# Work instruction
An exact repetition of the data below, without images, is the expected answer.

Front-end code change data
>>>

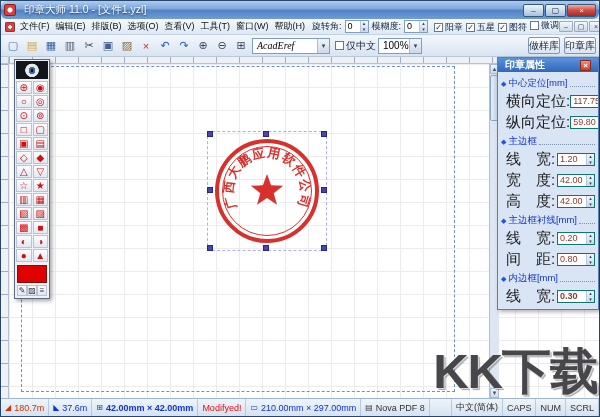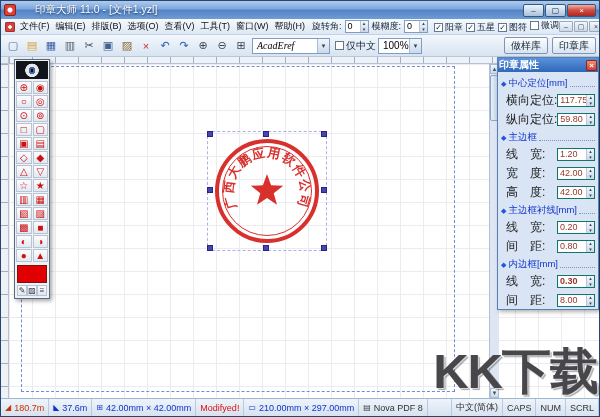"印章大师 11.0 - [文件1.yzl]" .titlebar { border-radius: none -> 6px; gap: 19px -> 8px }
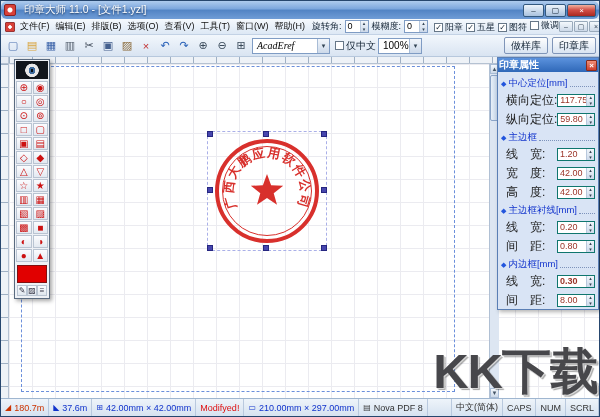"做样库" .lib-btn { padding: 0 6px -> 0 0 }
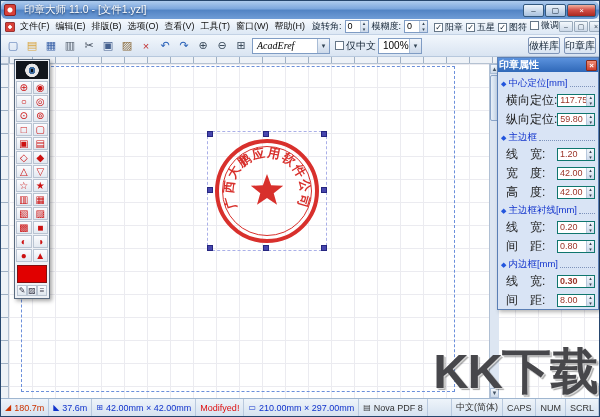"印章属性" .props-title { padding: 0 1px -> 0 7px }
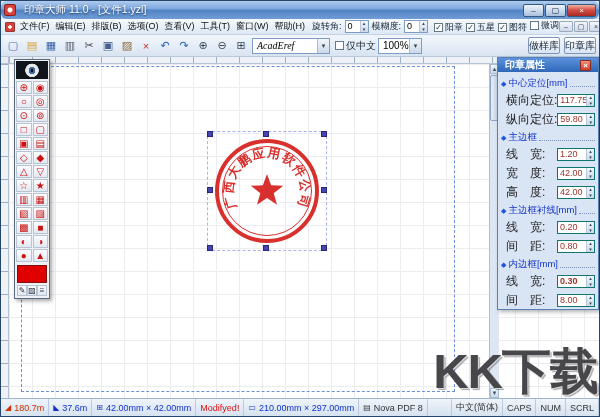"横向定位:" .prop-lb { font-size: 12px -> 15px }
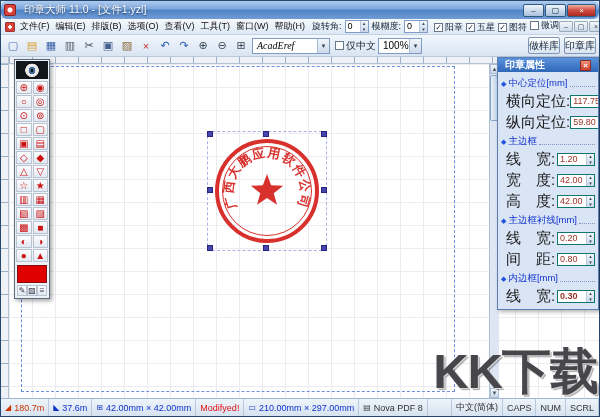"42.00mm × 42.00mm" span.sb-tx { font-weight: none -> bold }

<<<

# Output for this exercise
"印章大师 11.0 - [文件1.yzl]" .titlebar { border-radius: none -> 6px; gap: 19px -> 8px }
"做样库" .lib-btn { padding: 0 6px -> 0 0 }
"印章属性" .props-title { padding: 0 1px -> 0 7px }
"横向定位:" .prop-lb { font-size: 12px -> 15px }
"42.00mm × 42.00mm" span.sb-tx { font-weight: none -> bold }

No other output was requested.